Olivia Colman in una scena della terza stagione di The Crown

Come la scena di fronte alle gigantografie delle banconote o come quella in cui Elisabetta e il primo ministro laburista Harold Wilson si confessano a vicenda le discrepanze tra il loro personaggio pubblico e la persona reale: lei che non riesce a emozionarsi e non sa fingere la compassione che il suo ruolo richiede, lui che in tv e nelle foto fuma la pipa invece del sigaro, che preferisce, per mantenere la sua immagine di socialista puro, di uomo del popolo.

La bravura di Peter Morgan, e il motivo per cui The Crown potrebbe essere uno di quegli esperimenti televisivi che dalla lunghezza trae maggiore beneficio, è quella di insinuarsi perciò in quei buchi di storia, e di riempirli con un racconto che non è mai né magnificente né denigratorio. Come ha fatto in The Deal, il film del 2003 diretto da Stephen Frears che racconta l’amicizia e la rivalità tra Tony Blair e Gordon Brown, di cui ha scritto la sceneggiatura. Come ha fatto in The Queen del 2006, il film con Helen Mirren che gli è valso l’investitura popolare di cantore della corte britannica, e come ha fatto nell’opera teatrale The Audience, del 2013, con cui ha immaginato le conversazioni tra la regina e i tanti Prime Minister che si sono succeduti nel suo lungo regno. Già in The Deal è evidente come a Morgan interessino i risvolti più banali, tra il ridicolo e l’insignificante, delle lotte di potere e più in generale dei grandi avvenimenti che hanno segnato il Regno Unito, di cui si è sempre sentito parte solo a metà, lui figlio di immigranti senza più una comunità, cresciuto nei sobborghi residenziali di Londra in una casa dove si parlava tedesco.

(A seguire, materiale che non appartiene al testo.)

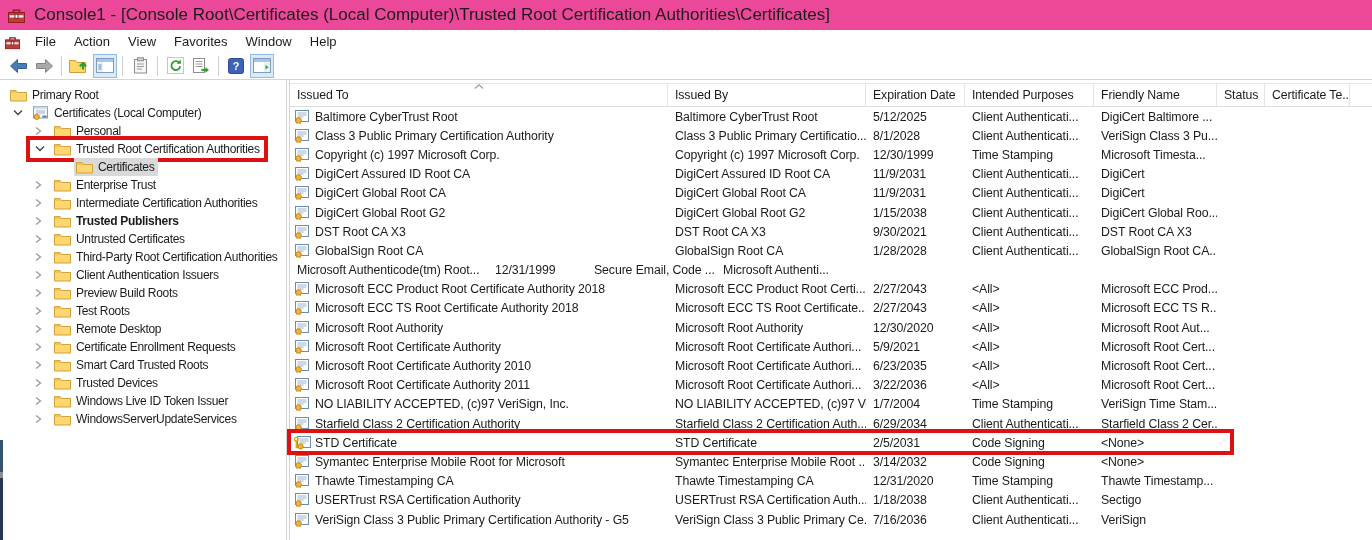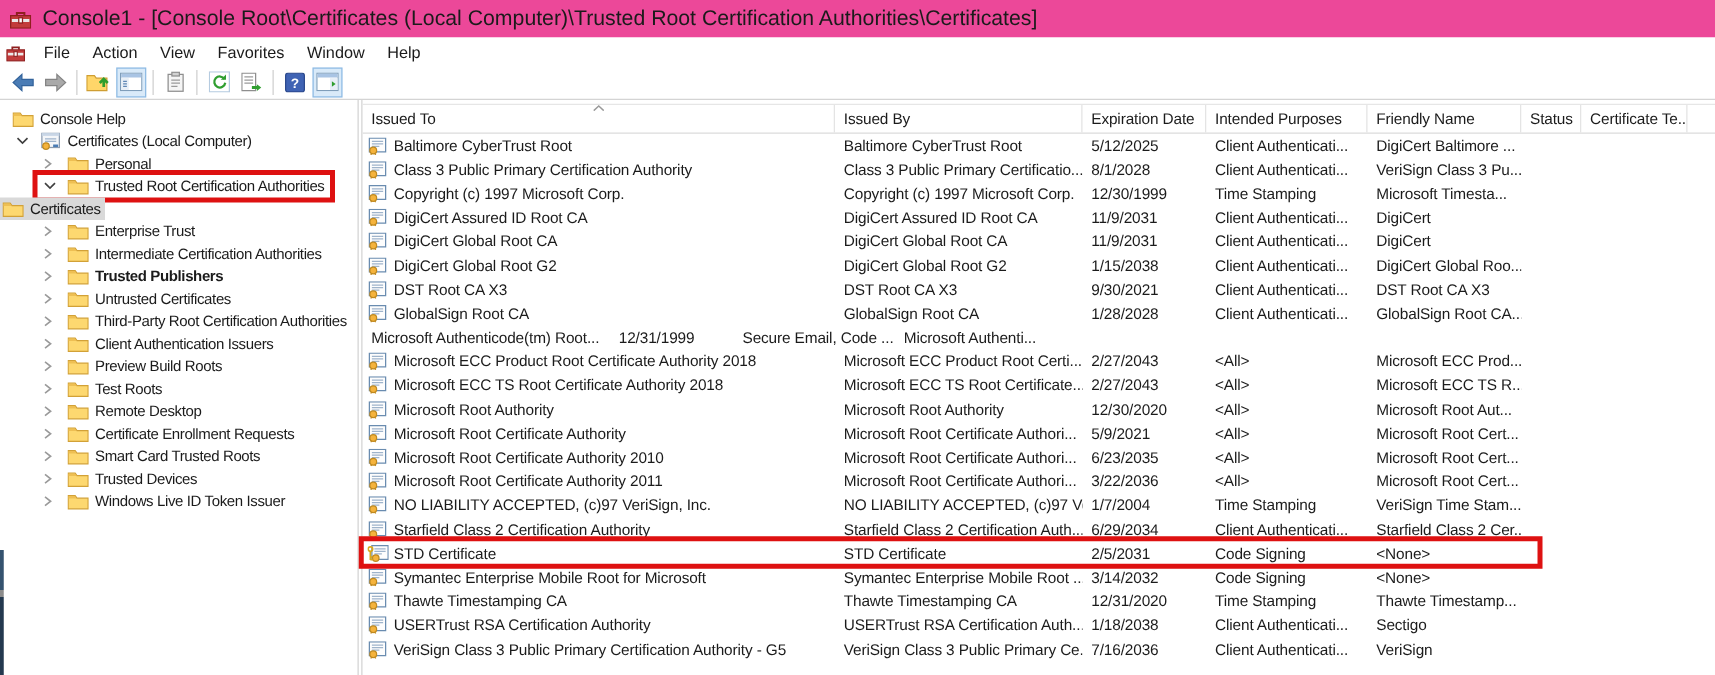"Console Help" span { text: Console Help -> Primary Root }
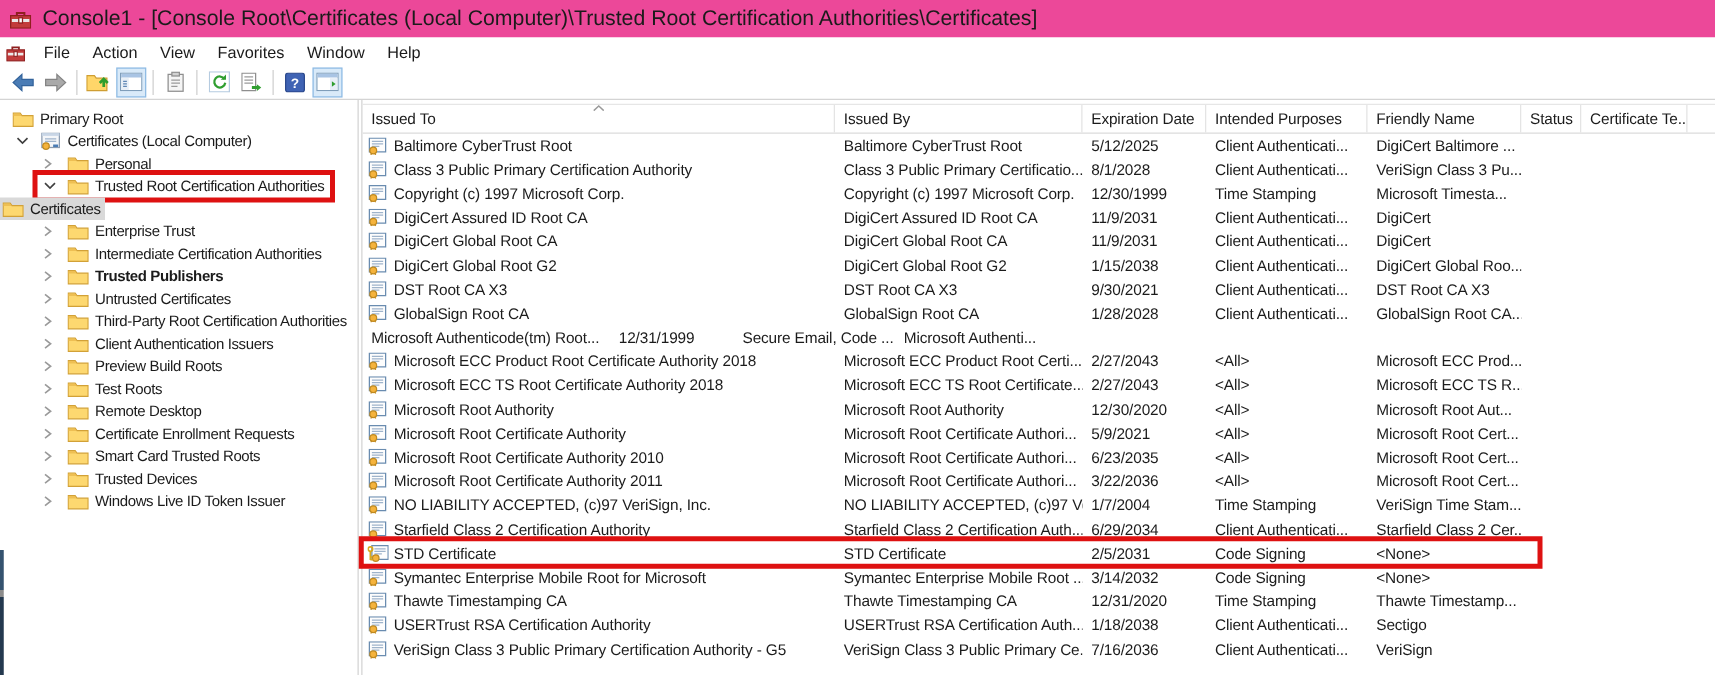"Certificates" div.tree-row { padding-left: none -> 74px }
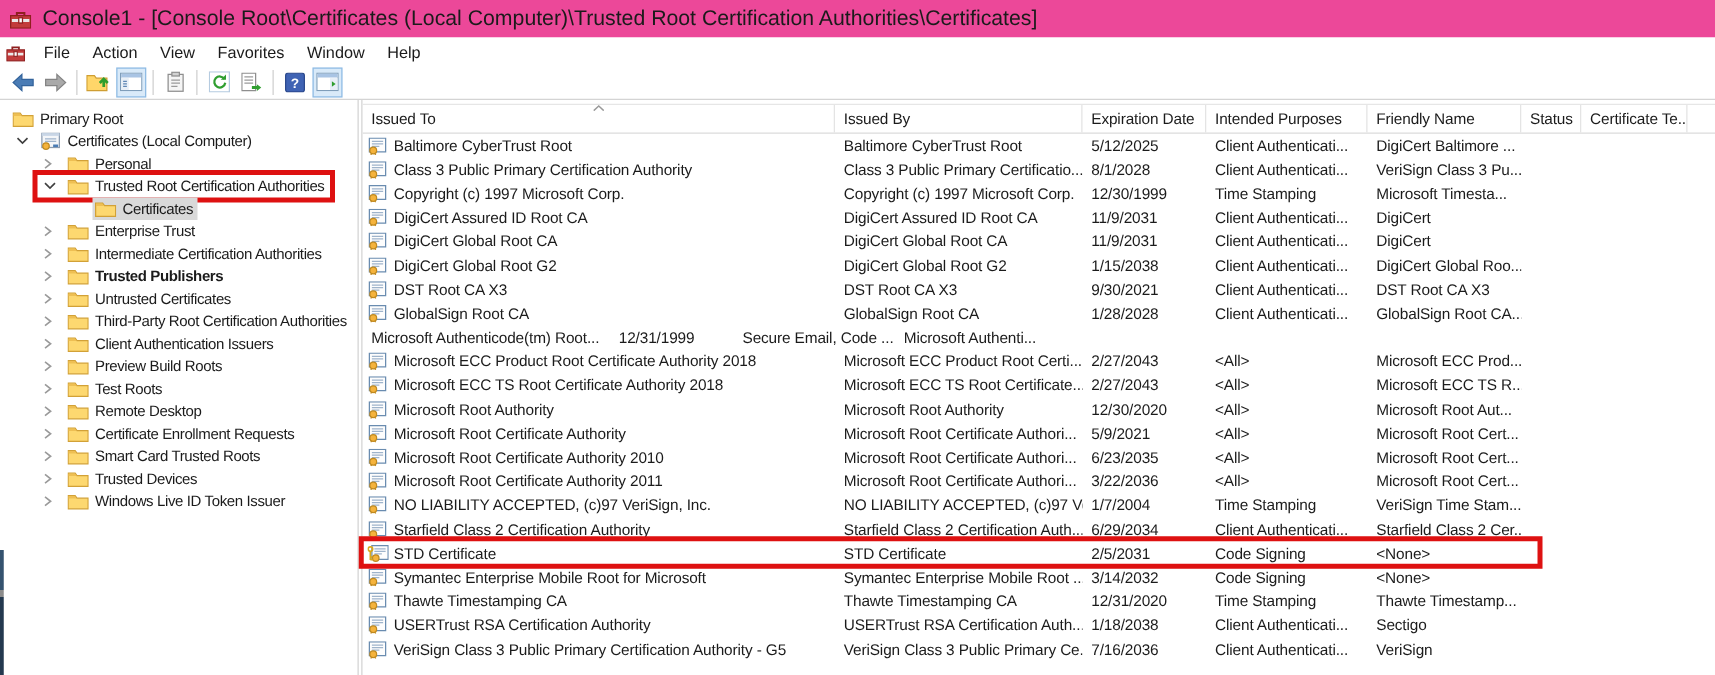"WindowsServerUpdateServices" div.tree-row { html: none -> <div> <span> <span> <svg> <path></path> </svg> </span> <span> <span> <svg> <path></path> <path></path> </svg> </span> <span>WindowsServerUpdateServices</span> </span> </span> </div> }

Mentre fuori da Netflix Kate Middleton, William, Harry e Meghan Markle sono impegnati anche loro in una perigliosa riscrittura di un’istituzione difficilissima da inquadrare nel contemporaneo – solo qualche tempo fa commentavamo lo sfogo di Meghan di fronte alle telecamere di ITV News – sui nostri schermi va in streaming la decostruzione di quel mito documentata da The Crown. Che così si assicura almeno altre tre stagioni, volendo fare un calcolo approssimativo (la quarta è già in lavorazione). E Peter Morgan, che non ama essere intervistato, diffida degli autori sempre in tv, è fidanzato con Gillian Anderson ma non è affatto mondano, è il maestro di cerimonie perfetto. Conosce bene tutte le storie, tutti gli aneddoti, tutte le cronache, tutti i rituali anche, ma non scivola mai, come fa il segretario di fronte alle banconote, nell’ossequio. Tutto il contrario. Peter Morgan è sempre, con molta eleganza, di una sfrontatezza brutale.